→ **INFORMATION GIVEN**
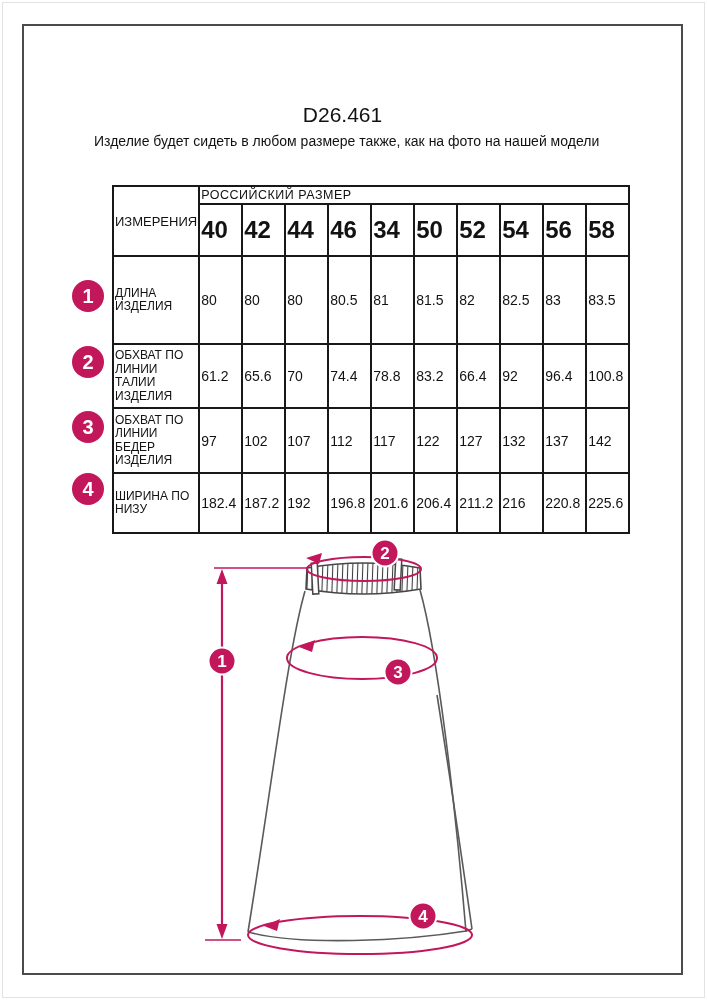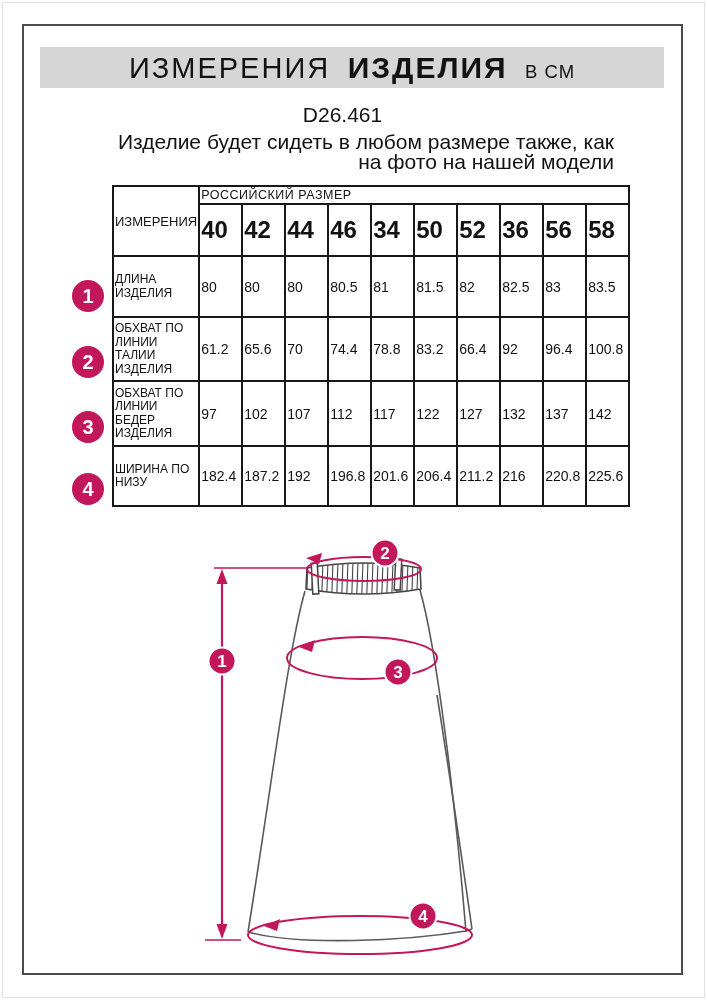--- a/index.html
+++ b/index.html
@@ -56,11 +56,6 @@
   <div class="edge"></div>
   <div class="frame"></div>
 
-  <div class="titlebar">
-    <span class="t-main">ИЗМЕРЕНИЯ</span>
-    <span class="t-bold">ИЗДЕЛИЯ</span>
-    <span class="t-unit">В СМ</span>
-  </div>
 
   <div class="article">D26.461</div>
   <div class="note">Изделие будет сидеть в любом размере также, как на фото на нашей модели</div>

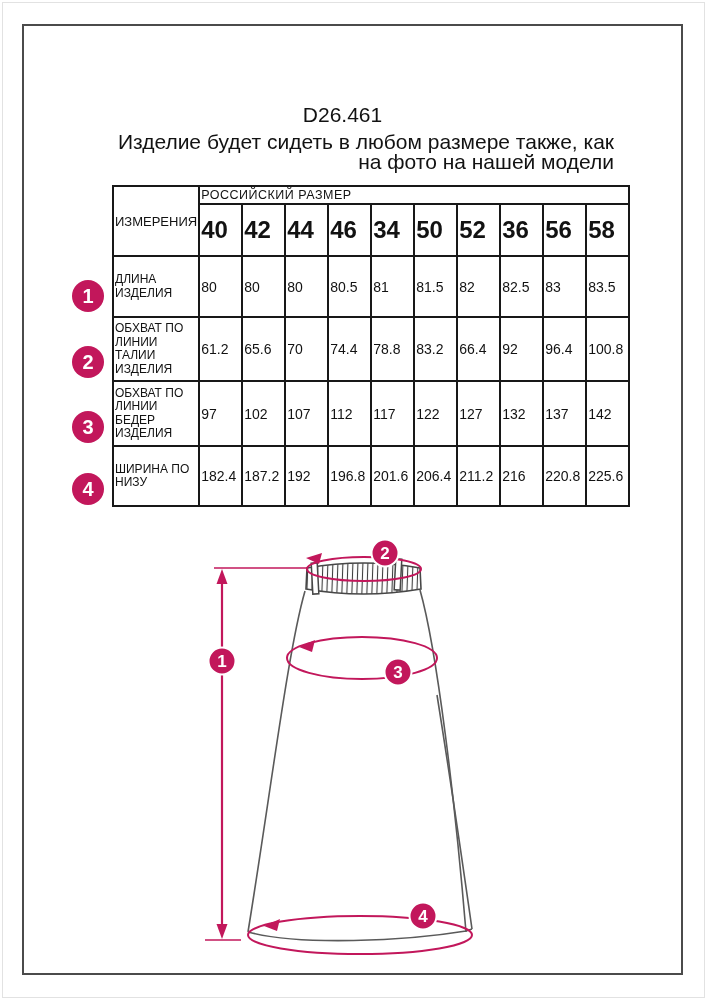--- a/index.html
+++ b/index.html
@@ -20,7 +20,7 @@
   .t-unit { font-size:18.5px; letter-spacing:1px; margin-left:13px; }
 
   .article { position:absolute; left:12px; top:103px; width:661px; text-align:center; font-size:21px; }
-  .note    { position:absolute; left:94px; top:132px; width:520px; text-align:right; font-size:21px; line-height:19.5px; }
+  .note    { position:absolute; left:94px; top:132px; width:520px; text-align:left; font-size:14px; line-height:19.5px; }
 
   table.size-table { position:absolute; left:112px; top:185px; border-collapse:collapse; table-layout:fixed; }
   .size-table td { border:2px solid #181818; text-align:left; vertical-align:middle; padding:1px; background:#fff; }

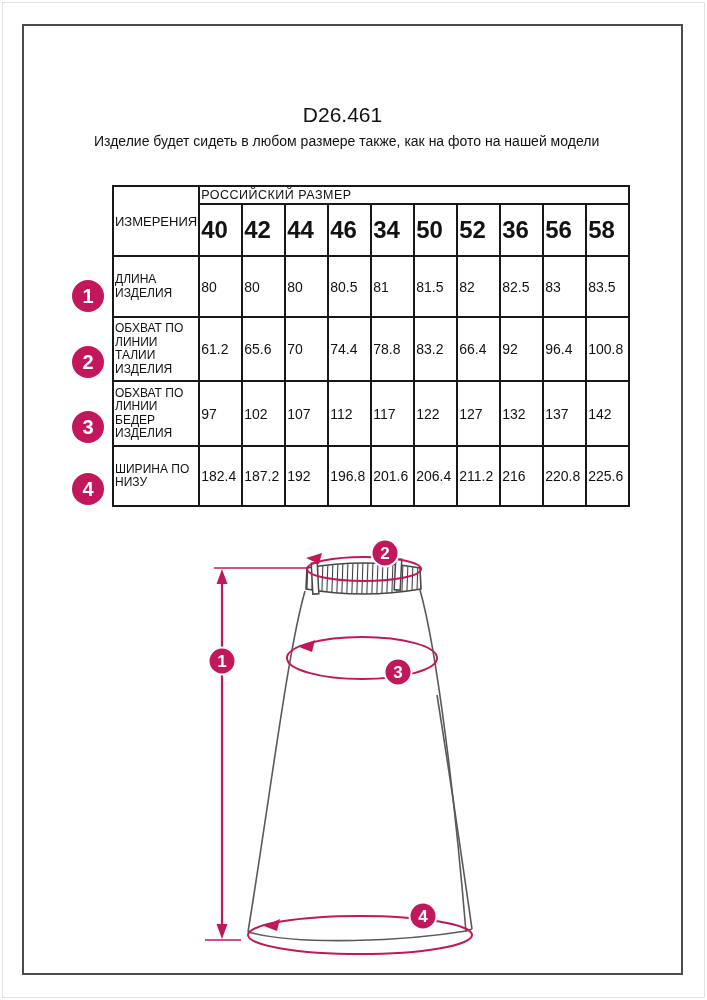--- a/index.html
+++ b/index.html
@@ -87,7 +87,7 @@
         <td>34</td>
         <td>50</td>
         <td>52</td>
-        <td>36</td>
+        <td>54</td>
         <td>56</td>
         <td>58</td>
       </tr>

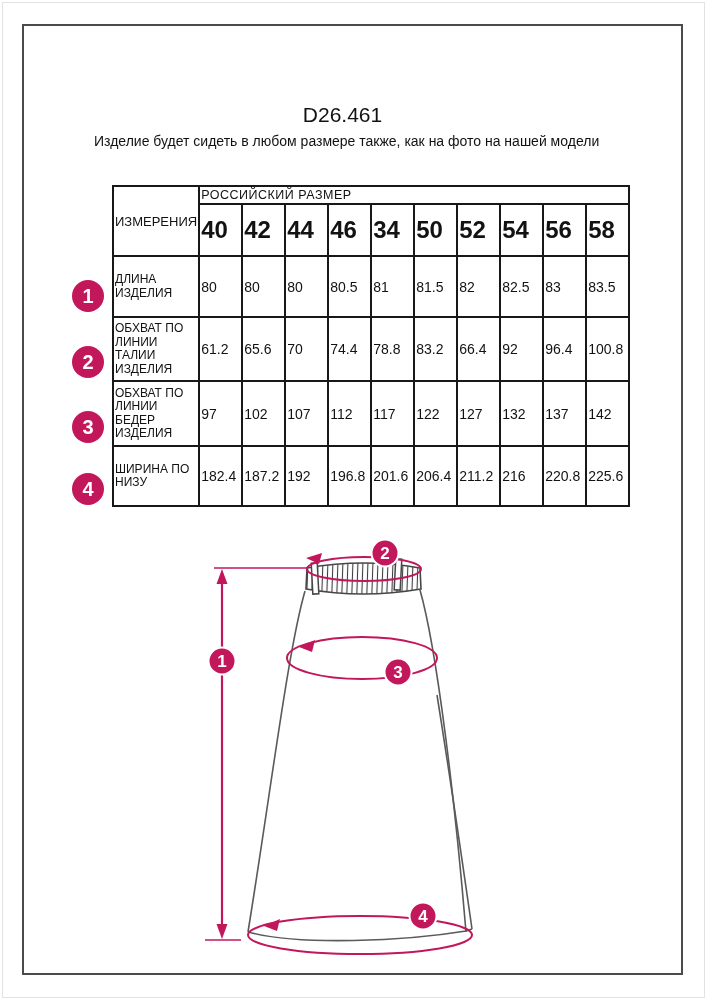--- a/index.html
+++ b/index.html
@@ -31,7 +31,7 @@
   td.corner { font-size:13px; }
   td.lbl    { font-size:12px; line-height:13.5px; white-space:pre-line; }
   td.val    { font-size:14px; }
-  tr.rh1 td { height:61px; }
+  tr.rh1 td { height:88px; }
   tr.rh2 td { height:64px; }
   tr.rh3 td { height:65px; }
   tr.rh4 td { height:60px; }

→ **ACTIVITY**
Pictures aside, the material must be written out word for word.

→ **RESPONSE BOX**
--- a/index.html
+++ b/index.html
@@ -56,11 +56,6 @@
   <div class="edge"></div>
   <div class="frame"></div>
 
-  <div class="titlebar">
-    <span class="t-main">ИЗМЕРЕНИЯ</span>
-    <span class="t-bold">ИЗДЕЛИЯ</span>
-    <span class="t-unit">В СМ</span>
-  </div>
 
   <div class="article">D26.461</div>
   <div class="note">Изделие будет сидеть в любом размере также, как на фото на нашей модели</div>

--- a/index.html
+++ b/index.html
@@ -20,7 +20,7 @@
   .t-unit { font-size:18.5px; letter-spacing:1px; margin-left:13px; }
 
   .article { position:absolute; left:12px; top:103px; width:661px; text-align:center; font-size:21px; }
-  .note    { position:absolute; left:94px; top:132px; width:520px; text-align:right; font-size:21px; line-height:19.5px; }
+  .note    { position:absolute; left:94px; top:132px; width:520px; text-align:left; font-size:14px; line-height:19.5px; }
 
   table.size-table { position:absolute; left:112px; top:185px; border-collapse:collapse; table-layout:fixed; }
   .size-table td { border:2px solid #181818; text-align:left; vertical-align:middle; padding:1px; background:#fff; }

--- a/index.html
+++ b/index.html
@@ -87,7 +87,7 @@
         <td>34</td>
         <td>50</td>
         <td>52</td>
-        <td>36</td>
+        <td>54</td>
         <td>56</td>
         <td>58</td>
       </tr>

--- a/index.html
+++ b/index.html
@@ -31,7 +31,7 @@
   td.corner { font-size:13px; }
   td.lbl    { font-size:12px; line-height:13.5px; white-space:pre-line; }
   td.val    { font-size:14px; }
-  tr.rh1 td { height:61px; }
+  tr.rh1 td { height:88px; }
   tr.rh2 td { height:64px; }
   tr.rh3 td { height:65px; }
   tr.rh4 td { height:60px; }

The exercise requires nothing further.